Creating space and time to preserve and promote indigenous traditions.

Indigenous Roots began its work in 2007 from a dance and drum community circle known as  Kalpulli Yaocenoxtli.  This community circle continues to share traditional Mexica Nahua dance, drum and song. Through the years, Indigenous Roots has evolved to meet the growing need to reconnect with ancestral knowledge systems. Therefore, additional classes and workshops such as song, instrument, language, and philosophy were created to meet the requests of community members.

Sergio Quiroz and Mary Anne Quiroz, Co-Executive Directors of Indigenous Roots and Kalpulli Yaocenoxtli, provide artist residencies, workshops and lectures to preserve and promote the Mexica Nahua indigenous arts and traditions.


bio

Meet Sergio Cenoch & Mary Anne Quiroz 

Together with their four children, Sergio Cenoch and Mary Anne Quiroz, have been practicing and promoting traditional Mexica Nahua culture for over 15 years.

Sergio Cenoch Quiroz was born in Torreon, Coahuila, Mexico and immigrated to the United States in 1989. Rooted in his cultural identity, Sergio Cenoch began organizing cultural events in high school, highlighting Mexican indigenous festivities such as Dia de los Muertos. His passion for arts and culture merged with dance at Johnson High School, where Sergio Cenoch co-organized a Mexican folkloric and Mexica Aztec dance group. Today, Sergio Cenoch teaches and shares the ancestral knowledge, traditions and ceremonies that has been taught to him by his elders and teachers. 
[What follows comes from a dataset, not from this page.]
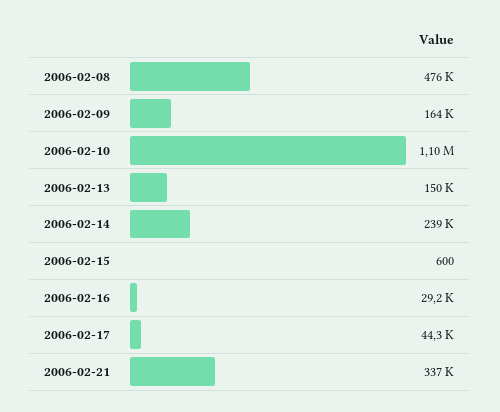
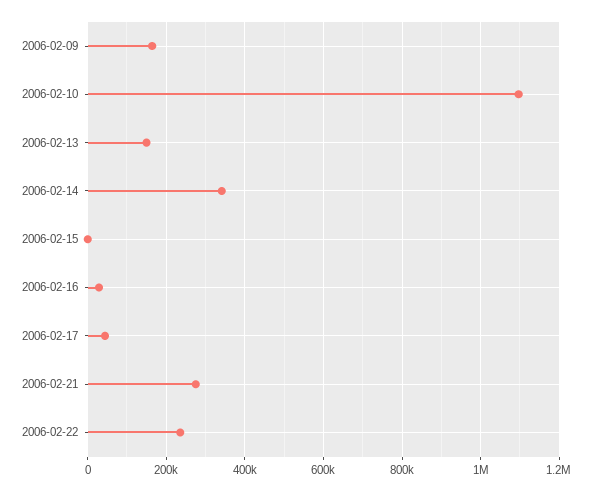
2006-02-08: 476000 -> none
2006-02-14: 239000 -> 340000
2006-02-21: 337000 -> 280000
2006-02-22: none -> 240000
 Mary Anne Quiroz was born in Manila, Philippines and is passionate about arts and culture. At the age of six, Mary Anne expressed her interest for dance in ballet and Polynesian dance in various dance schools in the Philippines. Her grandmother, Lola Esther, taught her traditional Filipino dances. After immigrating to the United States in 1989, Mary Anne became involved in community  work as a youth organizer and found her passion for arts advocacy and community engagement.

Like their teachers and elders, Sergio Cenoch and Mary Anne Quiroz value the concept of duality and uphold the four virtues of a Mazehual with their family and community: Respect, Honesty, Gratitude and Service.